• Extracted data
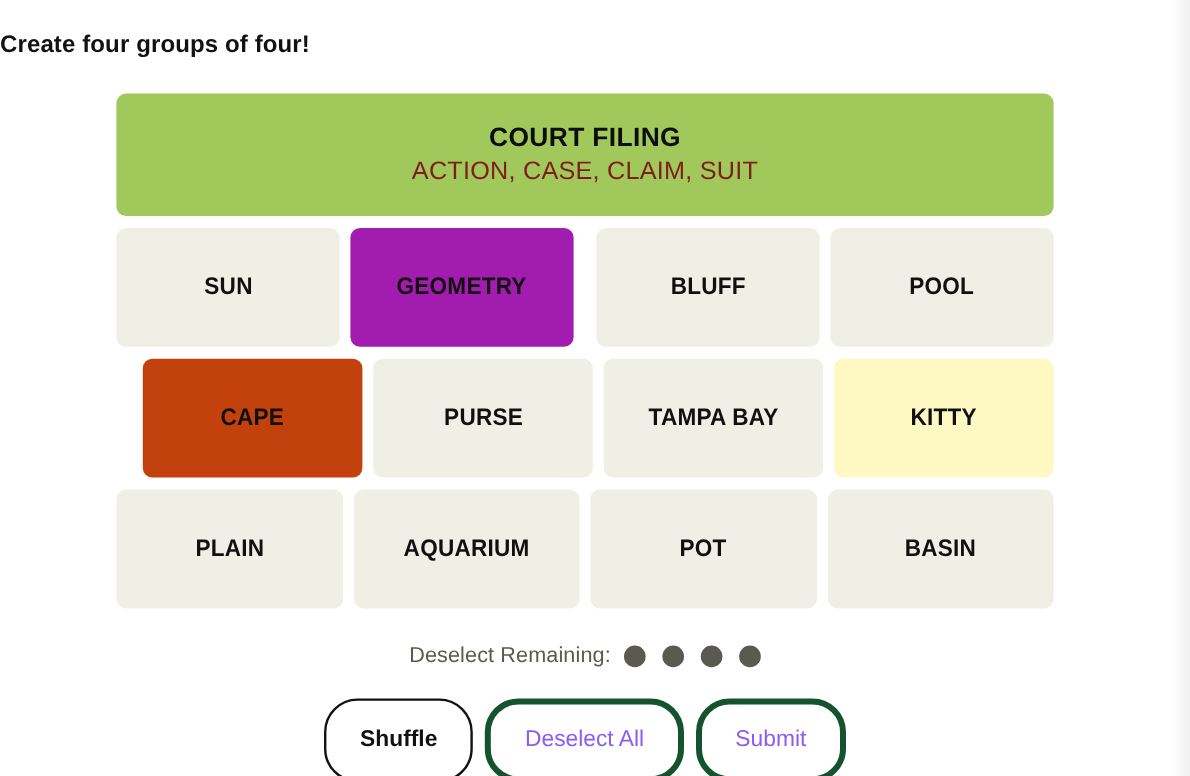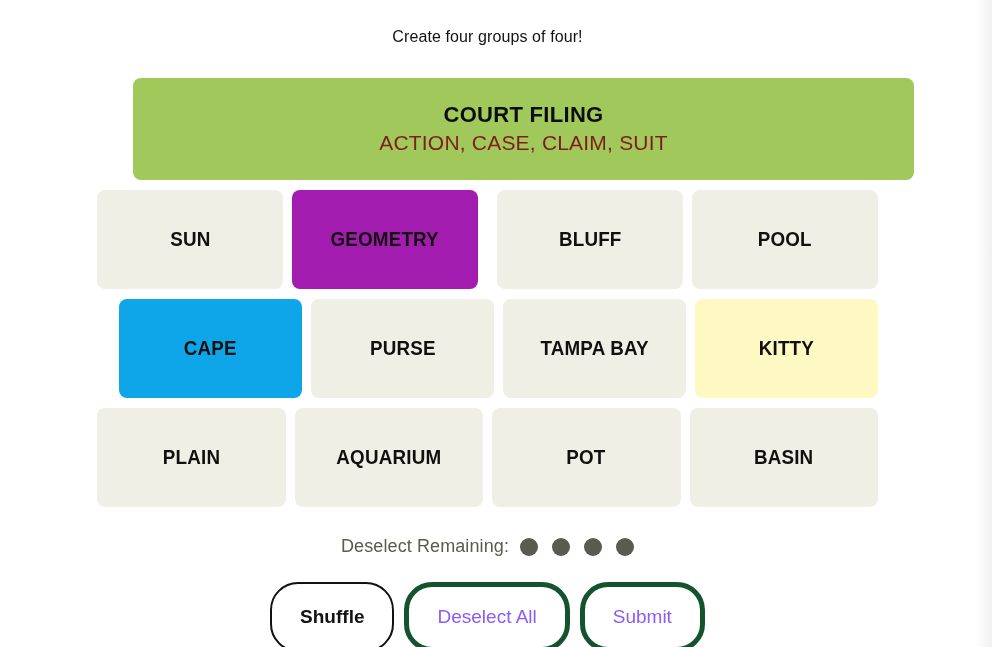--- a/index.html
+++ b/index.html
@@ -35,13 +35,12 @@
   }
 
   .game-title {
-    text-align: center;
-    font-size: 16px;
+    font-size: 20px;
     line-height: 24px;
     color: #121213;
     margin: 0;
     padding-top: 25px;
-    font-weight: 400;
+    font-weight: 700;
     letter-spacing: 0.1px;
   }
 

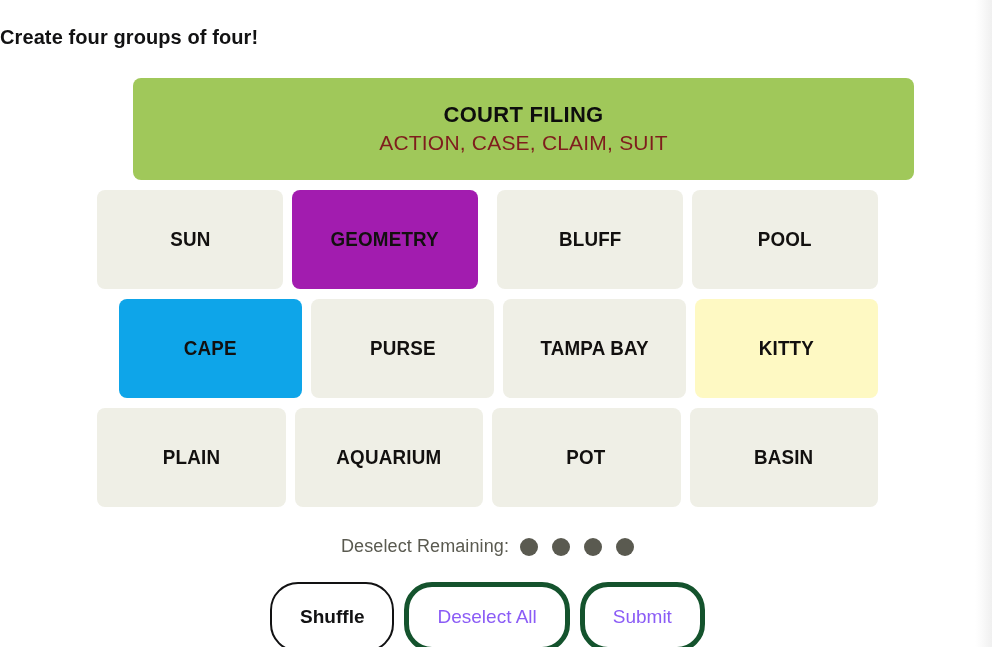--- a/index.html
+++ b/index.html
@@ -177,7 +177,7 @@
 
   <div class="board">
 
-    <div class="solved-group" style="background: rgb(160, 200, 90); margin-left: 36px;">
+    <div class="solved-group" style="background: rgb(160, 200, 90);">
       <div class="solved-title">COURT FILING</div>
       <div class="solved-members">ACTION, CASE, CLAIM, SUIT</div>
     </div>

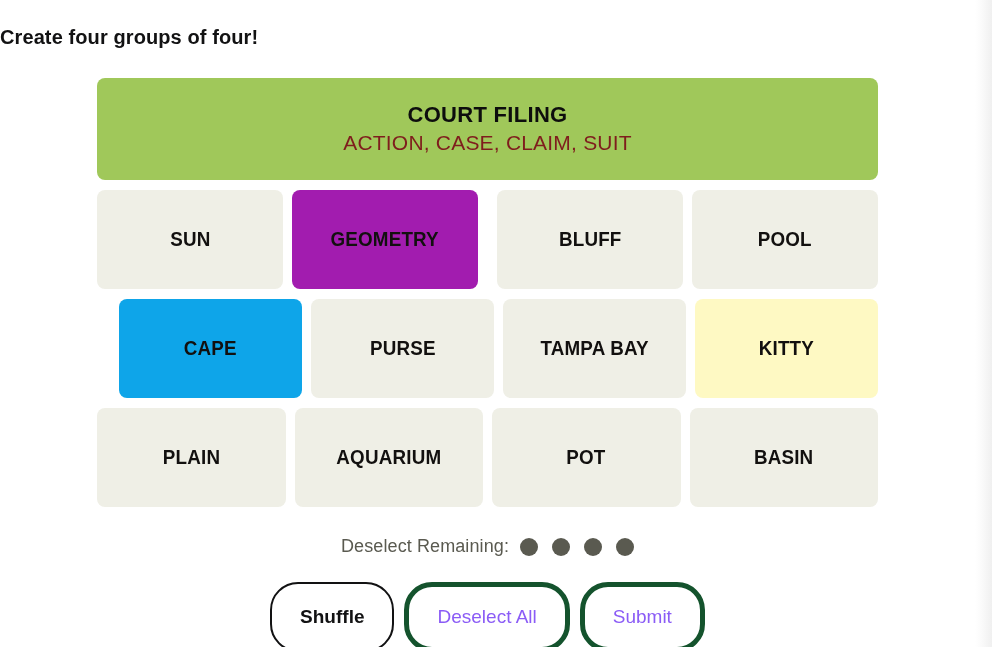--- a/index.html
+++ b/index.html
@@ -198,7 +198,7 @@
     </div>
 
     <div class="tile-row">
-      <div class="tile" style="background: #0ea5e9; margin-left: 22px;">
+      <div class="tile" style="background: #c2410c; margin-left: 22px;">
         <span class="tile-label">CAPE</span>
       </div>
       <div class="tile" style="background: rgb(239, 239, 230);">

• What to work on
All the lines above should be reproduced exactly, and none of the pictures.

• Answer to the exercise
--- a/index.html
+++ b/index.html
@@ -35,13 +35,12 @@
   }
 
   .game-title {
-    text-align: center;
-    font-size: 16px;
+    font-size: 20px;
     line-height: 24px;
     color: #121213;
     margin: 0;
     padding-top: 25px;
-    font-weight: 400;
+    font-weight: 700;
     letter-spacing: 0.1px;
   }
 

--- a/index.html
+++ b/index.html
@@ -177,7 +177,7 @@
 
   <div class="board">
 
-    <div class="solved-group" style="background: rgb(160, 200, 90); margin-left: 36px;">
+    <div class="solved-group" style="background: rgb(160, 200, 90);">
       <div class="solved-title">COURT FILING</div>
       <div class="solved-members">ACTION, CASE, CLAIM, SUIT</div>
     </div>

--- a/index.html
+++ b/index.html
@@ -198,7 +198,7 @@
     </div>
 
     <div class="tile-row">
-      <div class="tile" style="background: #0ea5e9; margin-left: 22px;">
+      <div class="tile" style="background: #c2410c; margin-left: 22px;">
         <span class="tile-label">CAPE</span>
       </div>
       <div class="tile" style="background: rgb(239, 239, 230);">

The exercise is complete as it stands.